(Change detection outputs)
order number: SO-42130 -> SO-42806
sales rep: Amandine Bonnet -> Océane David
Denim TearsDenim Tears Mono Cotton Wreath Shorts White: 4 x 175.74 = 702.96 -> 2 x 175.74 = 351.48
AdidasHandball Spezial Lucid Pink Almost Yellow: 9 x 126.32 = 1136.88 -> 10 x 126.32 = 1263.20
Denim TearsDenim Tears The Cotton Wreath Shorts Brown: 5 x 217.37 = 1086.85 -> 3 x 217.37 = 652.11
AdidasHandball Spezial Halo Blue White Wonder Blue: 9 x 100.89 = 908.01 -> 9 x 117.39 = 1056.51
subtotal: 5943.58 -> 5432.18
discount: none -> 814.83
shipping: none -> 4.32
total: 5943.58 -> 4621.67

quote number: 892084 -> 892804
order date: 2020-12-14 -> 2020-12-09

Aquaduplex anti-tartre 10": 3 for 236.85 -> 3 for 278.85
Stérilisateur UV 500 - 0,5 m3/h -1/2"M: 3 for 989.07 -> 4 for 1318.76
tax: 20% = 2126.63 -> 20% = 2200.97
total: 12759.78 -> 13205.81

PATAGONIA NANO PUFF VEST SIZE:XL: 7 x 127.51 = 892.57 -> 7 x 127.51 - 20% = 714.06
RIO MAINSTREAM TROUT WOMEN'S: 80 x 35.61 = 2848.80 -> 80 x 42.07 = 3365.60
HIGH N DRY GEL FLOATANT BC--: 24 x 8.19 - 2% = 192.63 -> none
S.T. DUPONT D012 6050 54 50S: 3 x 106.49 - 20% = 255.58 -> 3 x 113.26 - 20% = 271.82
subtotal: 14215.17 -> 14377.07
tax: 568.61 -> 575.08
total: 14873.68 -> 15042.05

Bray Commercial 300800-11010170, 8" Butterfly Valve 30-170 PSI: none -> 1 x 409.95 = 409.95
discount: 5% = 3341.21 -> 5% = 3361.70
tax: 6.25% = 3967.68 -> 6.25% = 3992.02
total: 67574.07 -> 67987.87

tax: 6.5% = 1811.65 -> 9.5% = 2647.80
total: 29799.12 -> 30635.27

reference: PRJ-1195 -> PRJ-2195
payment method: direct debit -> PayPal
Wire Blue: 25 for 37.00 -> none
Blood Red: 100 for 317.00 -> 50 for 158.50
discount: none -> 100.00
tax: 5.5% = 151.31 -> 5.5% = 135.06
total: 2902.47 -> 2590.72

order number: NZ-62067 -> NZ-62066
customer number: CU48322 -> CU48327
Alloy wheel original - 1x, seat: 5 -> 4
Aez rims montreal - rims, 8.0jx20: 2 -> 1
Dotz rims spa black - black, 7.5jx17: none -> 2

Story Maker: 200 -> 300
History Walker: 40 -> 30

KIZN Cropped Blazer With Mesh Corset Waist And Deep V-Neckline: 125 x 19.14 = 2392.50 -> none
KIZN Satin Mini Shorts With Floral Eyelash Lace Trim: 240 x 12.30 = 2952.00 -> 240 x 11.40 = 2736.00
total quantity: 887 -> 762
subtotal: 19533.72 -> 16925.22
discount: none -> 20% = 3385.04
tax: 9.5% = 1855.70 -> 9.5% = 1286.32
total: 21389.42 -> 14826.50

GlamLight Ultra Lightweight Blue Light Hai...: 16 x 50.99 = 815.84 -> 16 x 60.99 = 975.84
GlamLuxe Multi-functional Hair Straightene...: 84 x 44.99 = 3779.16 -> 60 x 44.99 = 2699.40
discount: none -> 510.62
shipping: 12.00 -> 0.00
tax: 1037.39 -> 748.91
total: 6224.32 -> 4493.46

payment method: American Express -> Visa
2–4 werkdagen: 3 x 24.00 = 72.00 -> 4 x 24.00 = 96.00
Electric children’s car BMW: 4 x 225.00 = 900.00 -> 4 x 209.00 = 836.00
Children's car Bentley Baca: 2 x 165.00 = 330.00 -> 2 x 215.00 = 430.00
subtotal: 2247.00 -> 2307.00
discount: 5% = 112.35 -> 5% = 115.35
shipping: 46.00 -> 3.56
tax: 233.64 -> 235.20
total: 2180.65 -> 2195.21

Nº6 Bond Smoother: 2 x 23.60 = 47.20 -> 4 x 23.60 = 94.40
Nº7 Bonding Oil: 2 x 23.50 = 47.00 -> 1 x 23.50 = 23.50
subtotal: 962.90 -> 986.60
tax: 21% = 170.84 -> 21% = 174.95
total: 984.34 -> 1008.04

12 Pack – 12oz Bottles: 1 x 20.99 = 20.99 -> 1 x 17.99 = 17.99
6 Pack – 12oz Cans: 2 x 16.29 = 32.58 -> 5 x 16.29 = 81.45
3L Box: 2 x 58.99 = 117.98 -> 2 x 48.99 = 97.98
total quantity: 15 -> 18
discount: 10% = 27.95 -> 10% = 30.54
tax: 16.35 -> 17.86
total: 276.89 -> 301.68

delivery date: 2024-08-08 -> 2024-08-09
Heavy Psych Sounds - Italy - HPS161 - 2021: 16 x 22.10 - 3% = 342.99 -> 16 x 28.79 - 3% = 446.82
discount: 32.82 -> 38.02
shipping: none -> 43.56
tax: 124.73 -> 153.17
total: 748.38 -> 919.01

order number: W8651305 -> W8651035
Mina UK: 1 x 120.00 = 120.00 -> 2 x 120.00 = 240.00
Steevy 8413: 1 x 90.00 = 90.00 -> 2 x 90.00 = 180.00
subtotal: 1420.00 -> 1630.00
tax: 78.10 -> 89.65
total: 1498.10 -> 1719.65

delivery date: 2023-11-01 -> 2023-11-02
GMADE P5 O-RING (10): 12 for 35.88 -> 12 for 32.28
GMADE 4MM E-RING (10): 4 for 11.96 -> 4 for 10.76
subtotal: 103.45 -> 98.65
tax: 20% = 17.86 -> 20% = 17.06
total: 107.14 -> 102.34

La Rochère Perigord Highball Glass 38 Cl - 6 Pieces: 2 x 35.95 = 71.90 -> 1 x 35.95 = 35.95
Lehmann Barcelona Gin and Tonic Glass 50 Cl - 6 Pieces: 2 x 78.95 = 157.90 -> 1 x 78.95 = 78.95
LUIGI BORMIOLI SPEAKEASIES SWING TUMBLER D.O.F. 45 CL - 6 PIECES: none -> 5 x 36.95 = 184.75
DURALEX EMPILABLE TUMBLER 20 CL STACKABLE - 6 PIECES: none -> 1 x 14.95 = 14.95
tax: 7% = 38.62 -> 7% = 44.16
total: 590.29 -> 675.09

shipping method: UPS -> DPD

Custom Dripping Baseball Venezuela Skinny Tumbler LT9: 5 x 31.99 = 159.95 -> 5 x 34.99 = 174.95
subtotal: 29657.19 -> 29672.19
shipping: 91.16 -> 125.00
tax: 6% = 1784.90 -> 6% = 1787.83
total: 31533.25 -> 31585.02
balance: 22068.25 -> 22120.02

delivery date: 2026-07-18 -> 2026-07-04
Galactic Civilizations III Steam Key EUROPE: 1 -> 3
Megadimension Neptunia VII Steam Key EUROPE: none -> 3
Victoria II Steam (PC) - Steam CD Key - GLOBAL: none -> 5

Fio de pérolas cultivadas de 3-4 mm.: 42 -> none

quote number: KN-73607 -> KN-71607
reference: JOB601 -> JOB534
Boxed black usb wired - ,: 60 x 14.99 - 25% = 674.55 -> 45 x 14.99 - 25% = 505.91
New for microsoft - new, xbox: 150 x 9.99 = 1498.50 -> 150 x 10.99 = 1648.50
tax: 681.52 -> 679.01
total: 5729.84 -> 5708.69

▶ Directions: In full and verbatim, repeat the records given above.

▶ Solution to this task:
order number: SO-42130 -> SO-42806
sales rep: Amandine Bonnet -> Océane David
Denim TearsDenim Tears Mono Cotton Wreath Shorts White: 4 x 175.74 = 702.96 -> 2 x 175.74 = 351.48
AdidasHandball Spezial Lucid Pink Almost Yellow: 9 x 126.32 = 1136.88 -> 10 x 126.32 = 1263.20
Denim TearsDenim Tears The Cotton Wreath Shorts Brown: 5 x 217.37 = 1086.85 -> 3 x 217.37 = 652.11
AdidasHandball Spezial Halo Blue White Wonder Blue: 9 x 100.89 = 908.01 -> 9 x 117.39 = 1056.51
subtotal: 5943.58 -> 5432.18
discount: none -> 814.83
shipping: none -> 4.32
total: 5943.58 -> 4621.67

quote number: 892084 -> 892804
order date: 2020-12-14 -> 2020-12-09

Aquaduplex anti-tartre 10": 3 for 236.85 -> 3 for 278.85
Stérilisateur UV 500 - 0,5 m3/h -1/2"M: 3 for 989.07 -> 4 for 1318.76
tax: 20% = 2126.63 -> 20% = 2200.97
total: 12759.78 -> 13205.81

PATAGONIA NANO PUFF VEST SIZE:XL: 7 x 127.51 = 892.57 -> 7 x 127.51 - 20% = 714.06
RIO MAINSTREAM TROUT WOMEN'S: 80 x 35.61 = 2848.80 -> 80 x 42.07 = 3365.60
HIGH N DRY GEL FLOATANT BC--: 24 x 8.19 - 2% = 192.63 -> none
S.T. DUPONT D012 6050 54 50S: 3 x 106.49 - 20% = 255.58 -> 3 x 113.26 - 20% = 271.82
subtotal: 14215.17 -> 14377.07
tax: 568.61 -> 575.08
total: 14873.68 -> 15042.05

Bray Commercial 300800-11010170, 8" Butterfly Valve 30-170 PSI: none -> 1 x 409.95 = 409.95
discount: 5% = 3341.21 -> 5% = 3361.70
tax: 6.25% = 3967.68 -> 6.25% = 3992.02
total: 67574.07 -> 67987.87

tax: 6.5% = 1811.65 -> 9.5% = 2647.80
total: 29799.12 -> 30635.27

reference: PRJ-1195 -> PRJ-2195
payment method: direct debit -> PayPal
Wire Blue: 25 for 37.00 -> none
Blood Red: 100 for 317.00 -> 50 for 158.50
discount: none -> 100.00
tax: 5.5% = 151.31 -> 5.5% = 135.06
total: 2902.47 -> 2590.72

order number: NZ-62067 -> NZ-62066
customer number: CU48322 -> CU48327
Alloy wheel original - 1x, seat: 5 -> 4
Aez rims montreal - rims, 8.0jx20: 2 -> 1
Dotz rims spa black - black, 7.5jx17: none -> 2

Story Maker: 200 -> 300
History Walker: 40 -> 30

KIZN Cropped Blazer With Mesh Corset Waist And Deep V-Neckline: 125 x 19.14 = 2392.50 -> none
KIZN Satin Mini Shorts With Floral Eyelash Lace Trim: 240 x 12.30 = 2952.00 -> 240 x 11.40 = 2736.00
total quantity: 887 -> 762
subtotal: 19533.72 -> 16925.22
discount: none -> 20% = 3385.04
tax: 9.5% = 1855.70 -> 9.5% = 1286.32
total: 21389.42 -> 14826.50

GlamLight Ultra Lightweight Blue Light Hai...: 16 x 50.99 = 815.84 -> 16 x 60.99 = 975.84
GlamLuxe Multi-functional Hair Straightene...: 84 x 44.99 = 3779.16 -> 60 x 44.99 = 2699.40
discount: none -> 510.62
shipping: 12.00 -> 0.00
tax: 1037.39 -> 748.91
total: 6224.32 -> 4493.46

payment method: American Express -> Visa
2–4 werkdagen: 3 x 24.00 = 72.00 -> 4 x 24.00 = 96.00
Electric children’s car BMW: 4 x 225.00 = 900.00 -> 4 x 209.00 = 836.00
Children's car Bentley Baca: 2 x 165.00 = 330.00 -> 2 x 215.00 = 430.00
subtotal: 2247.00 -> 2307.00
discount: 5% = 112.35 -> 5% = 115.35
shipping: 46.00 -> 3.56
tax: 233.64 -> 235.20
total: 2180.65 -> 2195.21

Nº6 Bond Smoother: 2 x 23.60 = 47.20 -> 4 x 23.60 = 94.40
Nº7 Bonding Oil: 2 x 23.50 = 47.00 -> 1 x 23.50 = 23.50
subtotal: 962.90 -> 986.60
tax: 21% = 170.84 -> 21% = 174.95
total: 984.34 -> 1008.04

12 Pack – 12oz Bottles: 1 x 20.99 = 20.99 -> 1 x 17.99 = 17.99
6 Pack – 12oz Cans: 2 x 16.29 = 32.58 -> 5 x 16.29 = 81.45
3L Box: 2 x 58.99 = 117.98 -> 2 x 48.99 = 97.98
total quantity: 15 -> 18
discount: 10% = 27.95 -> 10% = 30.54
tax: 16.35 -> 17.86
total: 276.89 -> 301.68

delivery date: 2024-08-08 -> 2024-08-09
Heavy Psych Sounds - Italy - HPS161 - 2021: 16 x 22.10 - 3% = 342.99 -> 16 x 28.79 - 3% = 446.82
discount: 32.82 -> 38.02
shipping: none -> 43.56
tax: 124.73 -> 153.17
total: 748.38 -> 919.01

order number: W8651305 -> W8651035
Mina UK: 1 x 120.00 = 120.00 -> 2 x 120.00 = 240.00
Steevy 8413: 1 x 90.00 = 90.00 -> 2 x 90.00 = 180.00
subtotal: 1420.00 -> 1630.00
tax: 78.10 -> 89.65
total: 1498.10 -> 1719.65

delivery date: 2023-11-01 -> 2023-11-02
GMADE P5 O-RING (10): 12 for 35.88 -> 12 for 32.28
GMADE 4MM E-RING (10): 4 for 11.96 -> 4 for 10.76
subtotal: 103.45 -> 98.65
tax: 20% = 17.86 -> 20% = 17.06
total: 107.14 -> 102.34

La Rochère Perigord Highball Glass 38 Cl - 6 Pieces: 2 x 35.95 = 71.90 -> 1 x 35.95 = 35.95
Lehmann Barcelona Gin and Tonic Glass 50 Cl - 6 Pieces: 2 x 78.95 = 157.90 -> 1 x 78.95 = 78.95
LUIGI BORMIOLI SPEAKEASIES SWING TUMBLER D.O.F. 45 CL - 6 PIECES: none -> 5 x 36.95 = 184.75
DURALEX EMPILABLE TUMBLER 20 CL STACKABLE - 6 PIECES: none -> 1 x 14.95 = 14.95
tax: 7% = 38.62 -> 7% = 44.16
total: 590.29 -> 675.09

shipping method: UPS -> DPD

Custom Dripping Baseball Venezuela Skinny Tumbler LT9: 5 x 31.99 = 159.95 -> 5 x 34.99 = 174.95
subtotal: 29657.19 -> 29672.19
shipping: 91.16 -> 125.00
tax: 6% = 1784.90 -> 6% = 1787.83
total: 31533.25 -> 31585.02
balance: 22068.25 -> 22120.02

delivery date: 2026-07-18 -> 2026-07-04
Galactic Civilizations III Steam Key EUROPE: 1 -> 3
Megadimension Neptunia VII Steam Key EUROPE: none -> 3
Victoria II Steam (PC) - Steam CD Key - GLOBAL: none -> 5

Fio de pérolas cultivadas de 3-4 mm.: 42 -> none

quote number: KN-73607 -> KN-71607
reference: JOB601 -> JOB534
Boxed black usb wired - ,: 60 x 14.99 - 25% = 674.55 -> 45 x 14.99 - 25% = 505.91
New for microsoft - new, xbox: 150 x 9.99 = 1498.50 -> 150 x 10.99 = 1648.50
tax: 681.52 -> 679.01
total: 5729.84 -> 5708.69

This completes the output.